El tejido ha esperado meses sin avanzar en la canasta. Las agujas, aburridas de dormir en la oscuridad, añoran bailar al ritmo de su propio cantar enredando la lana a su alrededor.
Hoy salió a la luz, la luz fuerte de un sol de un mediodía caluroso.
¿Por qué esperar a este tiempo en que la lana y los abrigos se guardan entre lavandas y naftalina para evitar ser devoradas por hambrientas polillas?
No hay respuesta cierta más que la voluntad y el deseo de las manos tejedoras.
¿Qué fuerza despertó el deseo? ¿Qué hilos se agitaron para avivar la voluntad?
Tal vez fueron las horas acumuladas sin un hilo conductor, sin sentido, o quizá fue la necesidad de un abrazo (todo tejedor sabe que tejer es una forma de abrazar a la distancia; y los abrazos son fuerza vital en la soledad).
Bajo el sol insistente del mediodía, mira la canasta con ovillos de diferentes colores y la tira de nudos que sobresale de las agujas pidiendo continuar. La toma entre sus manos, sus dedos se hacen de la lana verde con cuyo hilado trazará los nuevos puntos.
Los ojos se concentran primero, luego la mirada se abandona y florecen los pensamientos. Ellos acompañarán el rumor de las agujas que ya son parte del silencio.
Tejer con las manos, tejer ideas, emociones, miedos y certezas. Se detiene, cambia el color de la lana, tejer los puntos, tejer cada momento, tejerse uno mismo.
Vagan los pensamientos mientras las agujas bailan su propia música...la memoria enseña que la vida en algún momento también decide detenernos, nos guarda, nos pone en la oscuridad, como las agujas cuando esperaron inmóviles.
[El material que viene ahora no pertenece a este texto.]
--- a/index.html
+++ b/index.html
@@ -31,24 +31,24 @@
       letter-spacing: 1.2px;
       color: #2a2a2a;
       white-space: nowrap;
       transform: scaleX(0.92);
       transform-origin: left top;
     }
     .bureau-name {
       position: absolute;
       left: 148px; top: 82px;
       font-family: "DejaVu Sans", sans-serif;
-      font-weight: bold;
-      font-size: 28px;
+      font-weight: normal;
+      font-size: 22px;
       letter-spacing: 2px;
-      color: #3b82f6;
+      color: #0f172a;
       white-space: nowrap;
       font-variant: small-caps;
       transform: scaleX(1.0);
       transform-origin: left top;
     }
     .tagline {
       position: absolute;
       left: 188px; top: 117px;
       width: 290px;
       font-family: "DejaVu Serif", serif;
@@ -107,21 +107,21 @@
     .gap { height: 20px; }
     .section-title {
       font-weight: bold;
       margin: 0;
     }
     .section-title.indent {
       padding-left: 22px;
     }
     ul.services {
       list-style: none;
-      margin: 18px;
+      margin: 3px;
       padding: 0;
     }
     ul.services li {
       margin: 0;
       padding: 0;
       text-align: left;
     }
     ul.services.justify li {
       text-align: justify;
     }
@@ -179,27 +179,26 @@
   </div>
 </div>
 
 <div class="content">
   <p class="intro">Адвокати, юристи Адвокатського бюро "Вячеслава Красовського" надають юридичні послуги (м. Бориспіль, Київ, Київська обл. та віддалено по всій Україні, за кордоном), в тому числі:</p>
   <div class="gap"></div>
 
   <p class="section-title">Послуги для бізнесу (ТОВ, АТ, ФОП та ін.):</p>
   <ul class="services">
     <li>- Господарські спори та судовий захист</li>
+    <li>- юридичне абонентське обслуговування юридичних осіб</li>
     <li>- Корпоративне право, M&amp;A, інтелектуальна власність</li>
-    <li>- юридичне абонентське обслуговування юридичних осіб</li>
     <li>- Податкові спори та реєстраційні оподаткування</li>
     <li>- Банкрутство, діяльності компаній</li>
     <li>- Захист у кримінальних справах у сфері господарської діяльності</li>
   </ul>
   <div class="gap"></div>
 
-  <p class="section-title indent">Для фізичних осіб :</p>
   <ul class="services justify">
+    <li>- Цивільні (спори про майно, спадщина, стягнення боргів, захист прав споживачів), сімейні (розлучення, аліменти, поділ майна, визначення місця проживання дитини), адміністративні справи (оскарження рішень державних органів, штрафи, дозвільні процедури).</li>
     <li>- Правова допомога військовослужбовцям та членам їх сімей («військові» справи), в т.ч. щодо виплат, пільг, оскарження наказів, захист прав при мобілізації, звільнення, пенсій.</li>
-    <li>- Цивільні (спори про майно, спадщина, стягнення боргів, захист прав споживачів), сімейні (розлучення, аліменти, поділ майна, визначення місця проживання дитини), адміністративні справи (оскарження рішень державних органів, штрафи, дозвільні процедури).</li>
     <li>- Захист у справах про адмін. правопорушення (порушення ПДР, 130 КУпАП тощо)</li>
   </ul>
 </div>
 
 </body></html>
¿Quién o qué nos saca a la luz nuevamente? ¿La necesidad imperiosa del abrazo? ¿Haber encontrado el hilo que da sentido al despertar? ¿Reconocer una meta, destino o destinatario hacia donde caminar? ¿Crear un nuevo diseño o aceptar el desafío del nuevo diseño?
Las manos se detienen, las agujas quedan apoyadas entre los dedos inmóviles, la mirada vuelve a estar atenta, pero ahora desplazada hacia lo lejos, a un horizonte lleno de preguntas.
Baja la mirada, observa el tejido y la canasta de ovillos. En ellos se descubrió como si se mirase al espejo. Tejer y tejerse; tejer y tejerme.